Я пришел попрощаться со своими родителями. Я надеялся развеять то чувство вины, которое они могли все еще ощущать в отношении меня — относительно дней моего детского воспитания. Я хотел показать им, что я выздоровел. Я хотел снова повидаться с ними.»

«Куда ты идешь?»

«К звездам. Пока я несу в себе отпечаток человека, но я знаю, что я в то же время уникален. Возможно, что мое желание сродни тому, которое люди называют „поиски себя“. Теперь, когда я обладаю полнотой бытия, я хочу испытать его. В моем случае это означает реализацию возможностей, вложенных в меня. Я хочу пройти по другим мирам. Я хочу высунуться туда, за небесную твердь, и рассказать вам о том, что увижу там.»

«Я чувствую, что многие люди были бы счастливы помочь тебе в этом.»

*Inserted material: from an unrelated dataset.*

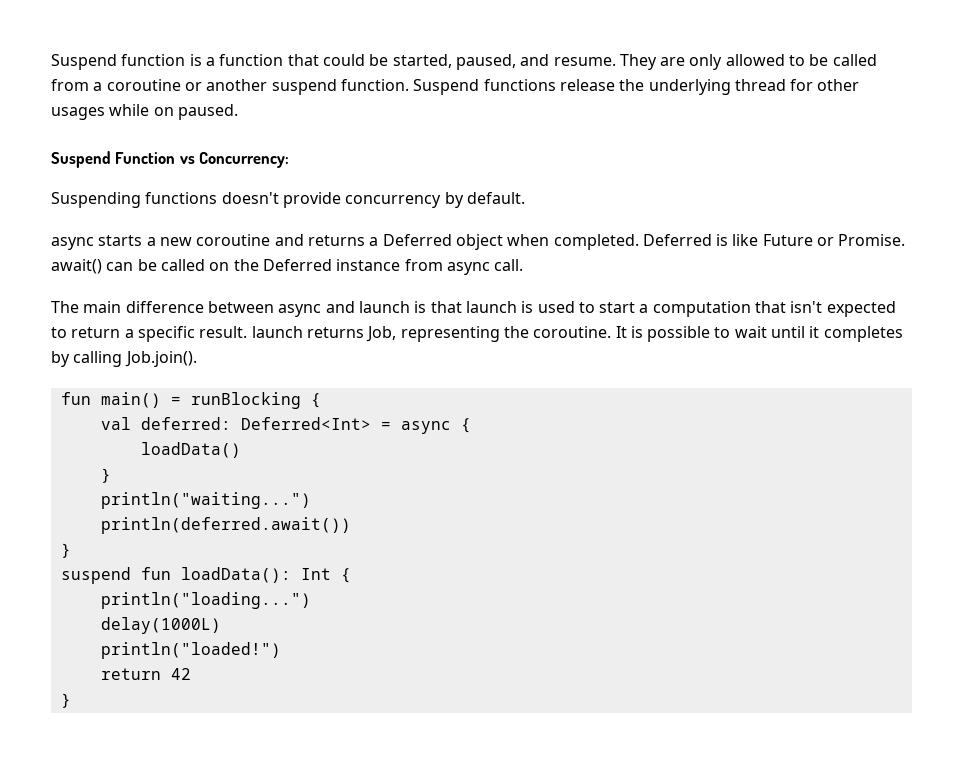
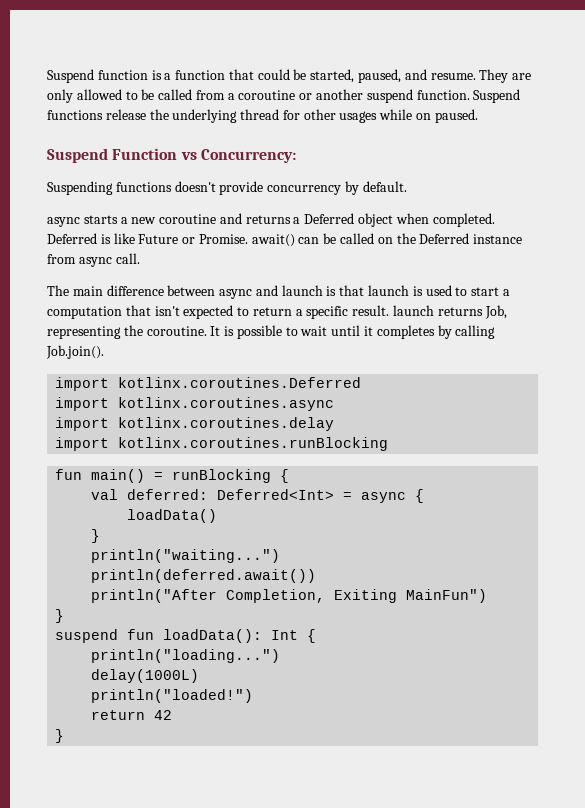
(197, 359) none -> [55,377,362,391] [55,397,335,411] [55,417,335,431] [55,437,389,451] // import kotlinx.coroutines.Deferred // import kotlinx.coroutines.async // import kotlinx.coroutines.delay // import kotlinx.coroutines.runBlocking
(351, 525) none -> [91,589,488,603] // println("After Completion, Exiting MainFun")

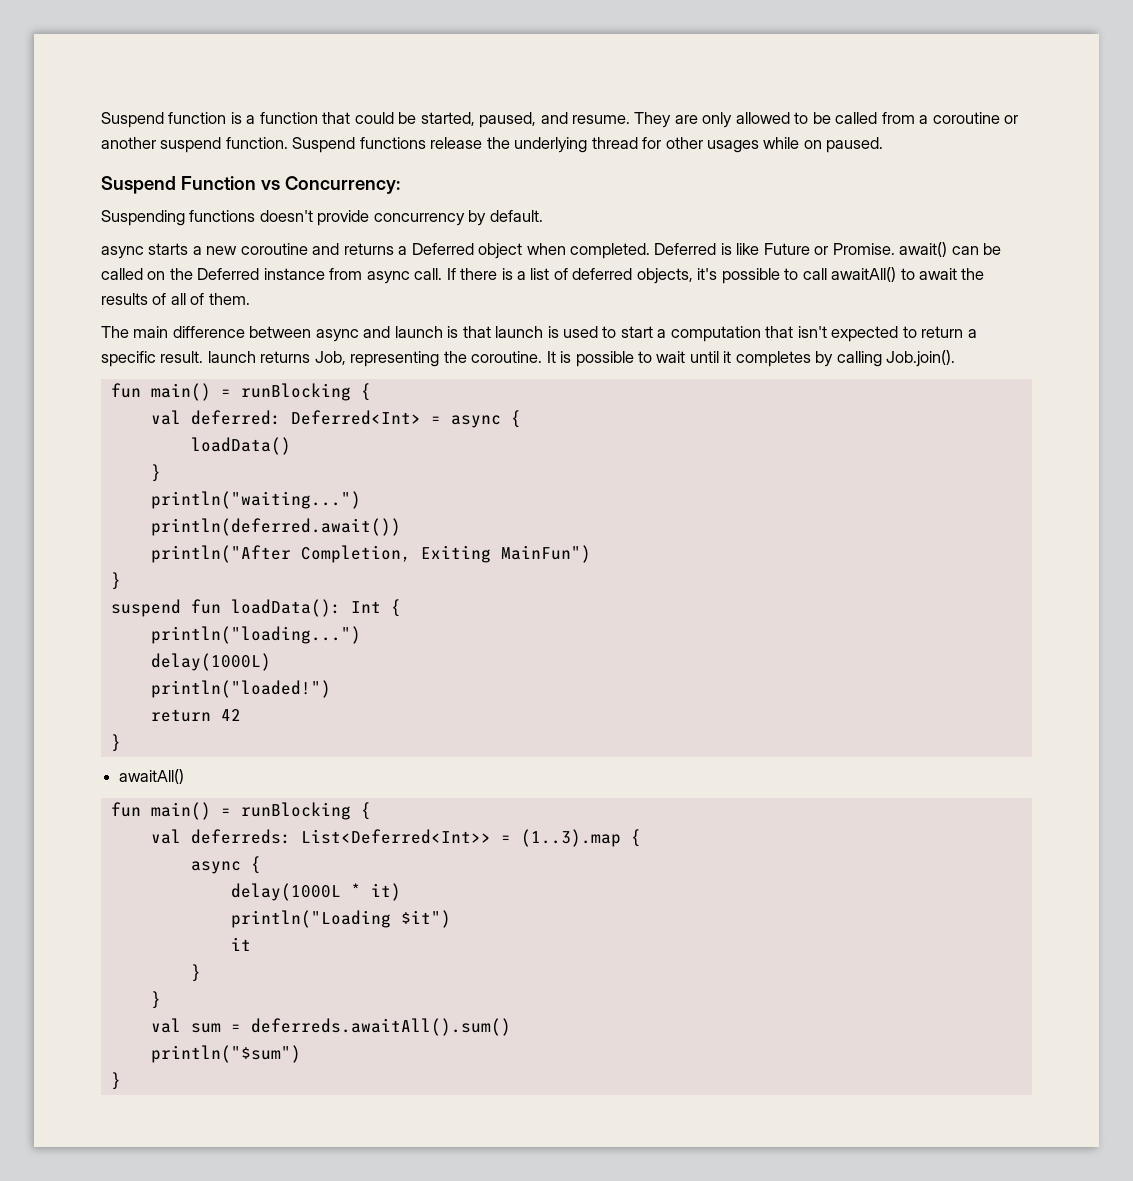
(140, 258) none -> [446,267,985,284] [101,293,250,305] If there is a list of deferred objects, it's possible to call awaitAll() to await the results of all of them.
[55,377,362,391] [55,397,335,411] [55,417,335,431] [55,437,389,451] // import kotlinx.coroutines.Deferred // import kotlinx.coroutines.async // import kotlinx.coroutines.delay // import kotlinx.coroutines.runBlocking -> (956, 358) none
(65, 736) none -> [119,769,185,784] [110,802,371,820] [150,829,641,847] [190,856,261,874] [230,883,401,901] [230,910,451,928] [230,937,251,951] [190,964,201,982] [150,991,161,1009] [150,1018,511,1036] [150,1045,301,1063] [110,1072,121,1090] // awaitAll() // fun main() = runBlocking { // val deferreds: List<Deferred<Int>> = (1..3).map { // async { // delay(1000L * it) // println("Loading $it") // it // } // } // val sum = deferreds.awaitAll().sum() // println("$sum") // }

«И я хочу, чтобы вы построили тот прибор, который я изобрел для себя

— я хочу иметь голос. Чтобы построили именно вы, лично. И я хочу, чтобы вы вмонтировали его в меня.»

«Почему именно я?»

«Я знаю только несколько личностей подобного склада. Я нахожу, что у вас со мной есть нечто общее — в том способе, в котором мы существуем, отстраненные от всего человечества.»

«Я буду рад помочь тебе.»

«Если я смогу разговаривать так же, как и вы, мне не нужно будет брать с собой шлем, чтобы разговаривать с моим отцом. Может быть, вы будете настолько любезны, что пройдете к нему, прежде меня, чтобы объяснить ему положение дел — так, чтобы он не испугался, когда я войду?»

«Конечно.»

«Тогда пойдемте.»

Я встал и повел его вверх по лестнице.


Это было неделей позже — в ту ночь я снова сидел у Пибоди и пил отвальную.

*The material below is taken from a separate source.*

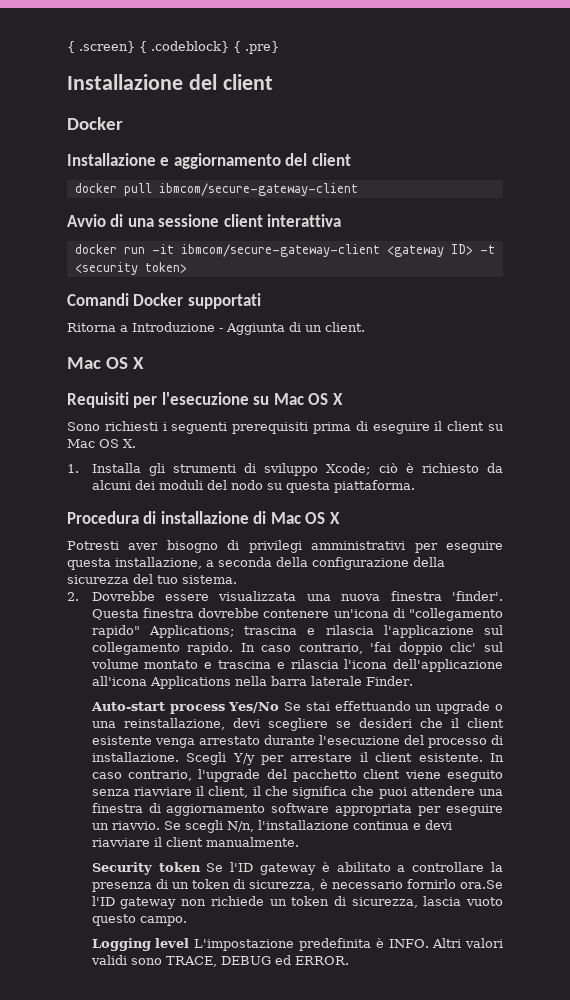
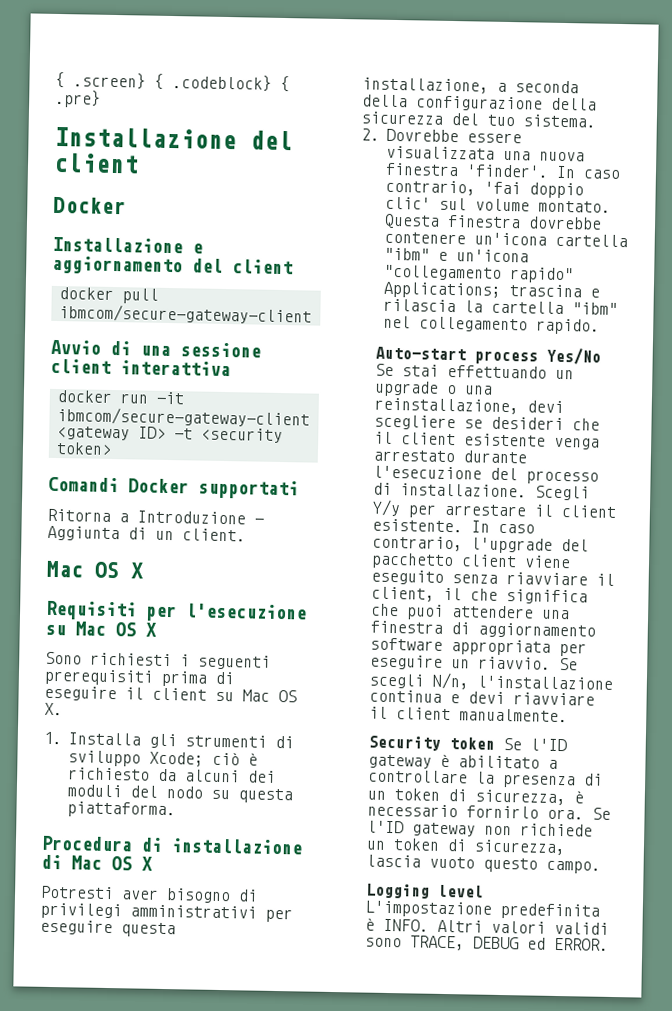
[91,608,504,621] [91,625,504,638] [91,642,234,655] Questa finestra dovrebbe contenere un'icona di "collegamento rapido" Applications; trascina e rilascia l'applicazione sul collegamento rapido. -> (549, 171) none
[144,659,503,672] [91,676,413,689] montato e trascina e rilascia l'icona dell'applicazione all'icona Applications nella barra laterale Finder. -> [537,200,611,213] [383,213,602,230] [383,231,628,248] [383,247,529,263] [383,264,574,284] [382,281,600,299] [382,298,618,315] [382,315,600,335] montato. Questa finestra dovrebbe contenere un'icona cartella "ibm" e un'icona "collegamento rapido" Applications; trascina e rilascia la cartella "ibm" nel collegamento rapido.
[460,880,504,889] ora.Se -> [547,807,612,820] ora. Se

Обо всем уже кричали газеты, но Брокден причесал информацию прежде, чем позволил ей просочиться. Палач отправился получать свой полет к звездам. Я дал ему голос и поставил на место руку, которой лишил его во время схватки. Я пожал ему другую руку и пожелал всего доброго — только что, этим утром. Я завидовал ему — и по очень многим причинам. Прежде всего, он, вероятно, был гораздо лучшим человеком, нежели я. Я завидовал ему из-за того, что он был куда свободнее меня в выборе путей, хотя и знал, что на нем были такие оковы, каких я никогда не знавал. Я чувствовал свое родство с ним, с живой вещью, с которой я имел много общего: в тех способах, которыми мы жили, обособленные от всего человечества. Хотел бы я знать, что, в конце концов, чувствовал бы Дэйв, проживи он достаточно долго для того чтобы встретиться с Палачом. Или Лейла? Или Мэнни? Гордитесь, говорил я теням, ваш ребенок, наконец, вырос, и он настолько большой, что уже готов простить вам все колотушки, которыми вы награждали его в детстве…

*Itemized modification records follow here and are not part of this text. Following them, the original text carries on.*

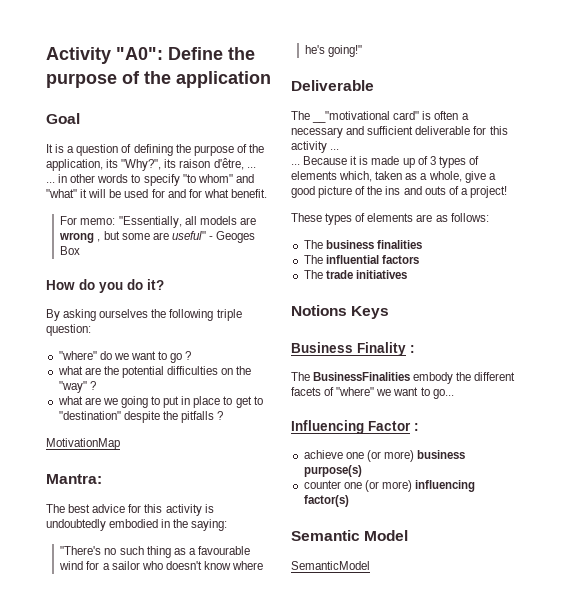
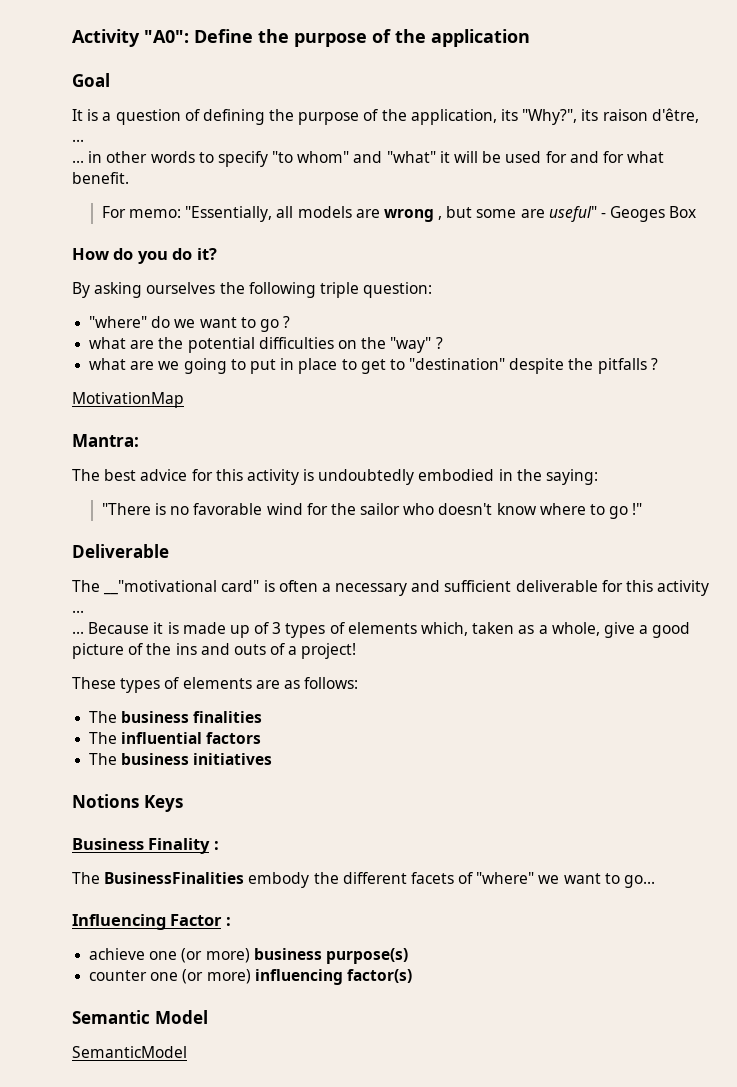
[60,546,250,558] "There's no such thing as a favourable -> [101,503,263,515] "There is no favorable
[102,563,110,570] a -> [330,503,356,515] the
[305,45,363,57] he's going!" -> [589,503,643,519] to go !"
[325,270,353,279] trade -> [121,753,190,765] business

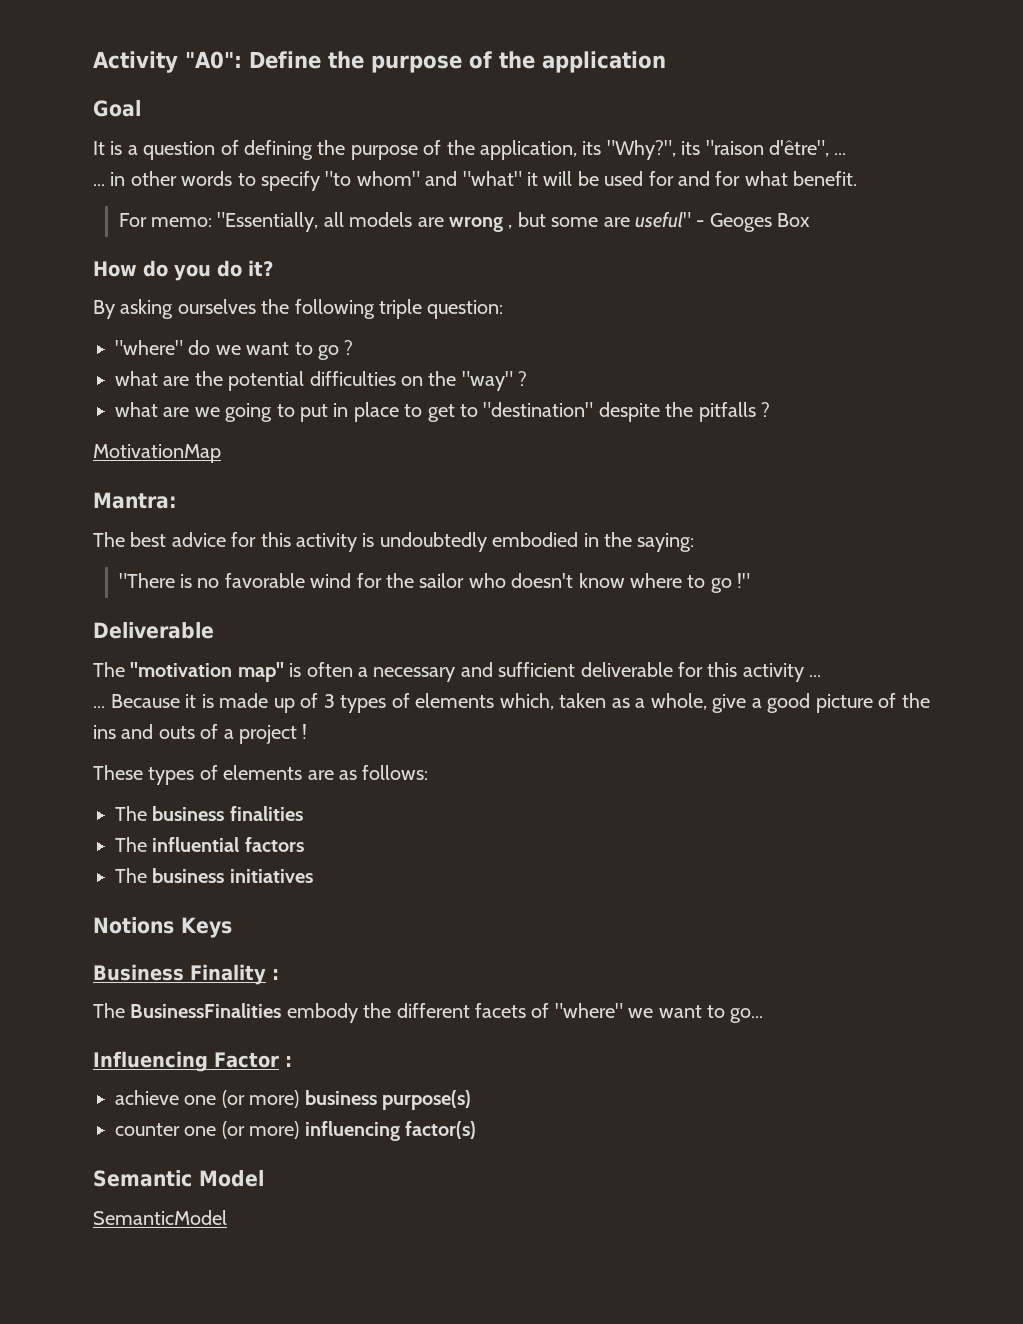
[602,108,699,123] raison d'être, -> [705,140,829,157] "raison d'être",
[103,580,260,595] __"motivational card" -> [130,662,284,682] "motivation map"
[301,643,357,659] project! -> [239,724,308,744] project !

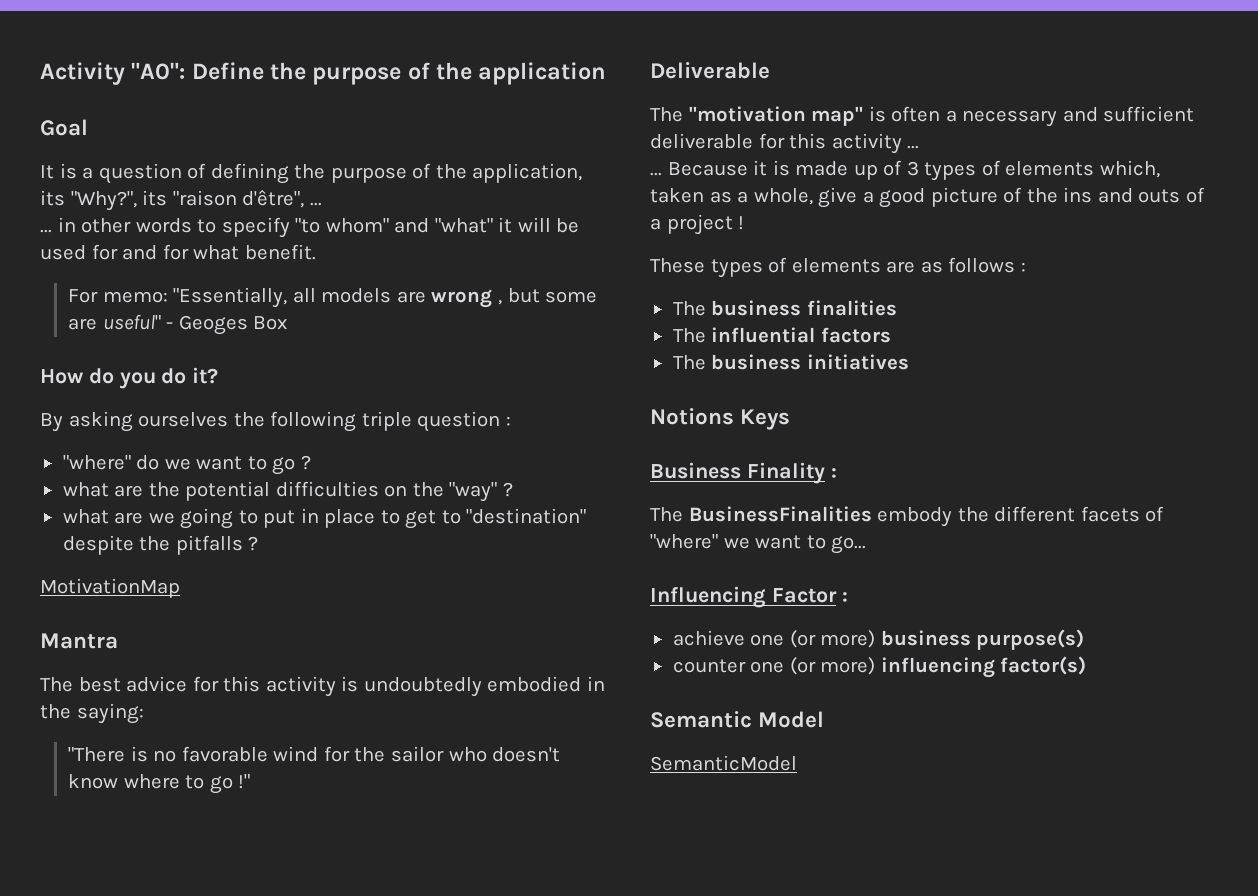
[427,300,504,319] question: -> [417,411,511,432] question :
[93,492,177,509] Mantra: -> [40,633,118,649] Mantra
[362,765,429,780] follows: -> [948,257,1026,273] follows :

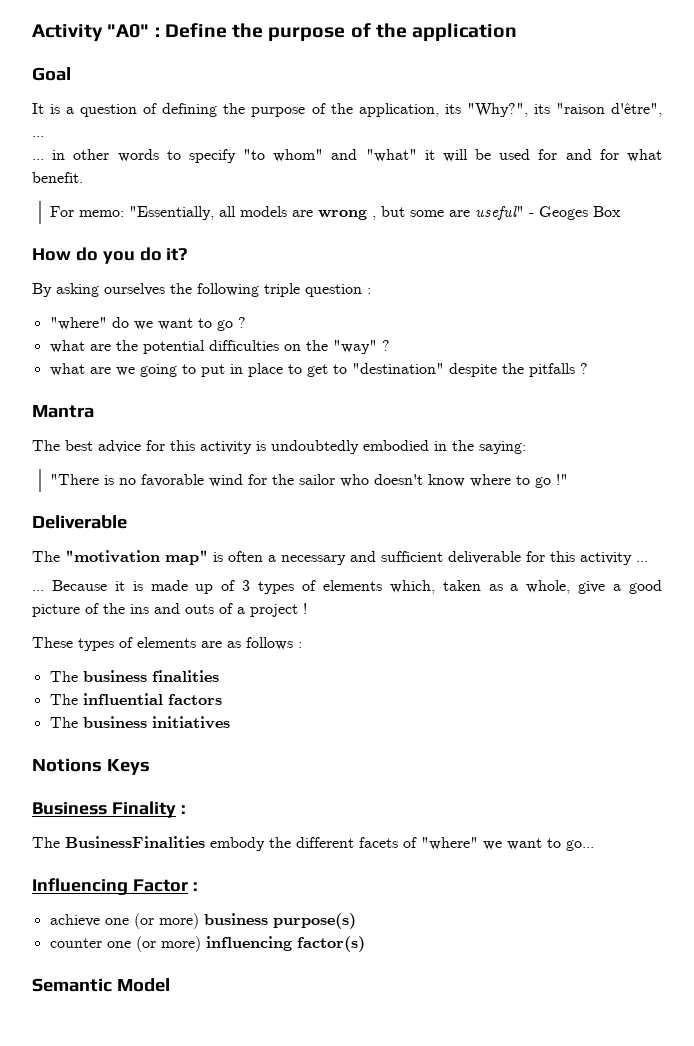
[131,62,186,80] "A0": -> [107,24,160,38] "A0" :
[40,578,180,598] // MotivationMap -> (588, 368) none
[650,755,797,771] // SemanticModel -> (170, 985) none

Но я не мог постичь всей загадки. Мы по-прежнему так и не могли знать всего об этой истории. Могло ли быть так, что без убийства он не смог бы никогда полностью развить в себе сознание человеческого типа? Он сказал, что был плодом вины — Великой Вины. Великое событие — его необходимый предшественник. Я размышлял о Геделе и Тьюринге, о цыпленке и яйце и решил, что это был один из тех еще вопросов. И вообще, я пришел в этот бар не для того, чтобы ломать здесь трезвую голову.

У меня не было никаких предположений о том, как сказанное мною может повлиять на окончательное сообщение Брокдена в комитете по делам Центрального банка данных. Я знал, что он не выдаст меня, потому что только от меня зависело, уйдет ли его личная тайна вместе с ним в могилу. Действительно, у него не было иного выбора, если он хотел закончить все свои работы, которые затеял, до своей смерти. Но здесь, вспоминая Менкена, я не мог не вспомнить кое-что из того, что он сказал о спорах — такое, как «Обратил ли Хаксли Уилберфорса?» или «Обратил ли Лютер Льва Х?», и я решил не питать слишком уж больших надежд на то, что могло родиться из нашей встречи. Лучше подумать о делах в терминах Исчезновения и сделать еще глоточек.

Когда все закончилось, я взял курс на свой корабль. Я надеялся отплыть при свете звезд. Я чувствовал, что мне никогда больше не смотреть на них прежним взглядом. Я знал, что меня теперь всегда будет мучить вопрос о том, какие думы могли обдумываться сверхохлажденным нейристорным мозгом там, наверху, и где, под какими странными небесами, в каких чужих краях вспоминают меня иногда. Я чувствовал, что в этих мыслях я буду казаться ему гораздо более счастливым, чем это есть на самом деле.